• _ASSIGNMENT_: Gather all lines in the entries below that include the word "вопрос".

=== Begin Enclosure ===

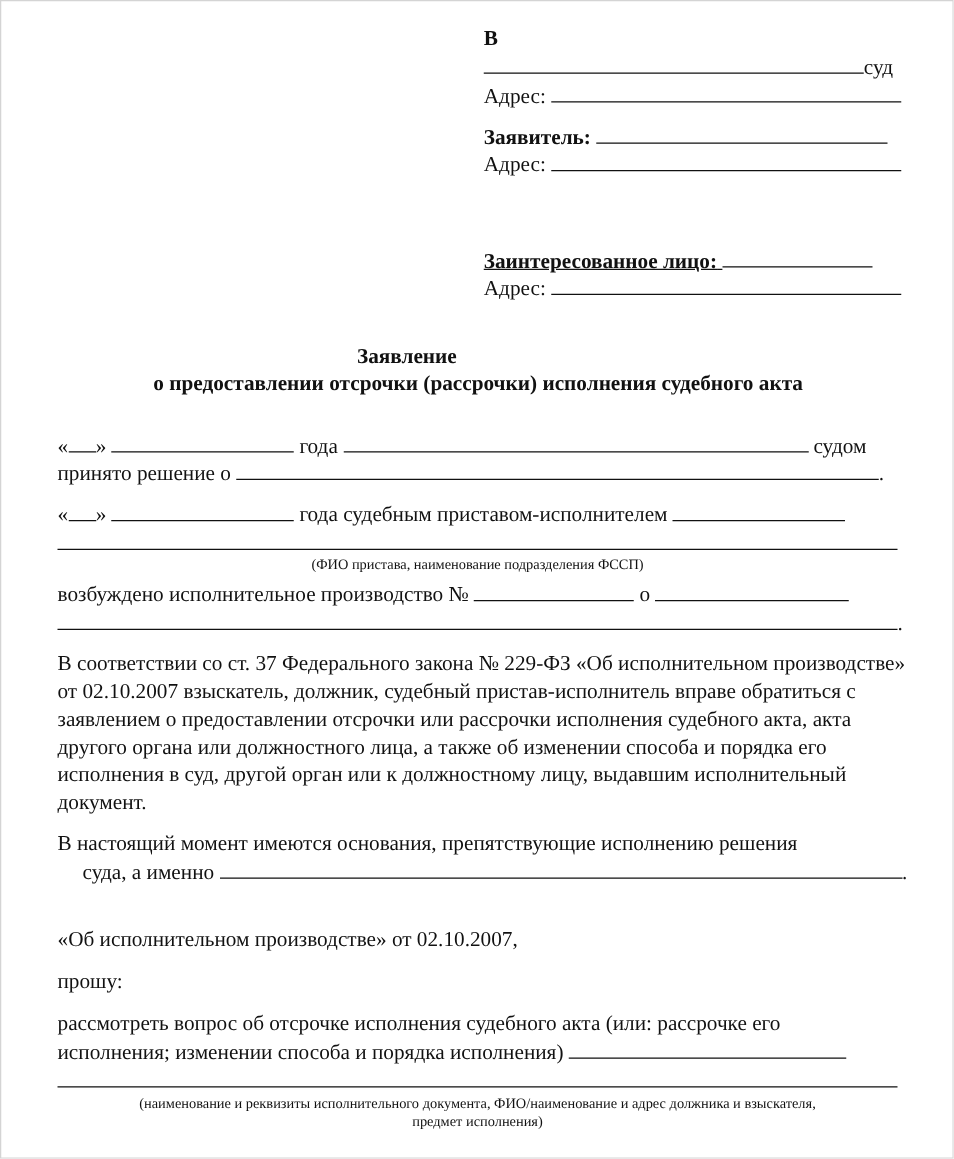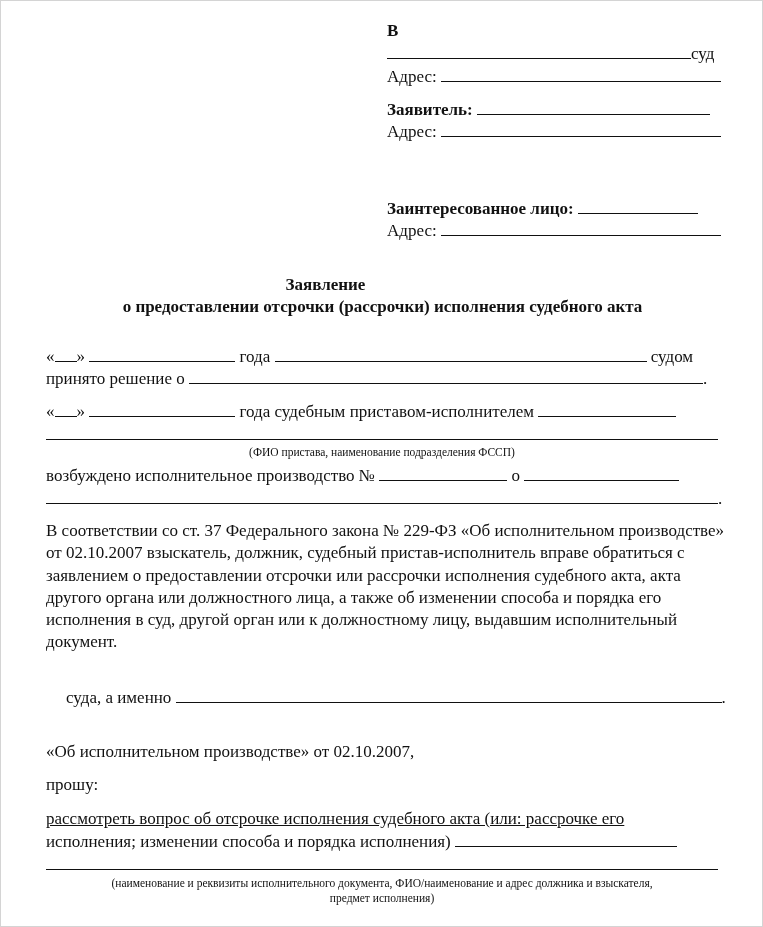--- a/index.html
+++ b/index.html
@@ -40,21 +40,21 @@
     <span class="b">Заявитель:</span>
     <span class="ul" style="width:233px;"></span>
   </div>
 
   <div class="abs" style="left:386px; top:120px;">
     <span>Адрес:</span>
     <span class="ul" style="width:280px;"></span>
   </div>
 
 
-  <div class="abs" style="left:386px; top:197px;">
+  <div class="abs" style="left:386px; top:197px;text-decoration:underline;">
     <span class="b">Заинтересованное лицо:</span>
     <span class="ul" style="width:120px;"></span>
   </div>
 
   <div class="abs" style="left:386px; top:219px;">
     <span>Адрес:</span>
     <span class="ul" style="width:280px;"></span>
   </div>
 
   <div class="abs b center" style="left:0; width:649px; top:274px;">Заявление</div>
@@ -92,30 +92,31 @@
     <span>о</span>
     <span class="ul" style="width:155px;"></span>
   </div>
 
   <div class="abs" style="left:45px; top:487px;">
     <span class="ul" style="width:672px;"></span><span>.</span>
   </div>
 
   <div class="para" style="top:519px;">В соответствии со ст. 37 Федерального закона № 229-ФЗ «Об исполнительном производстве» от 02.10.2007 взыскатель, должник, судебный пристав-исполнитель вправе обратиться с заявлением о предоставлении отсрочки или рассрочки исполнения судебного акта, акта другого органа или должностного лица, а также об изменении способа и порядка его исполнения в суд, другой орган или к должностному лицу, выдавшим исполнительный документ.</div>
 
+  <div class="abs" style="left:45px; top:664px;">В настоящий момент имеются основания, препятствующие исполнению решения</div>
   <div class="abs" style="left:45px; top:686px;margin-left:20px;">
     <span>суда, а именно</span>
     <span class="ul" style="width:546px;"></span><span>.</span>
   </div>
 
   <div class="abs" style="left:45px; top:741px;">«Об исполнительном производстве» от 02.10.2007,</div>
 
   <div class="abs" style="left:45px; top:774px;">прошу:</div>
 
-  <div class="abs" style="left:45px; top:808px;text-decoration:underline;">рассмотреть вопрос об отсрочке исполнения судебного акта (или: рассрочке его</div>
+  <div class="abs" style="left:45px; top:808px;">рассмотреть вопрос об отсрочке исполнения судебного акта (или: рассрочке его</div>
   <div class="abs" style="left:45px; top:830px;">
     <span>исполнения; изменении способа и порядка исполнения)</span>
     <span class="ul" style="width:222px;"></span>
   </div>
 
   <div class="abs" style="left:45px; top:853px;">
     <span class="ul" style="width:672px;"></span>
   </div>
 
   <div class="abs small center" style="left:45px; width:672px; top:889px; line-height:16px;">предмет исполнения)</div>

=== End Enclosure ===

• _WRITTEN ANSWER_:
-  <div class="abs" style="left:45px; top:808px;text-decoration:underline;">рассмотреть вопрос об отсрочке исполнения судебного акта (или: рассрочке его</div>
+  <div class="abs" style="left:45px; top:808px;">рассмотреть вопрос об отсрочке исполнения судебного акта (или: рассрочке его</div>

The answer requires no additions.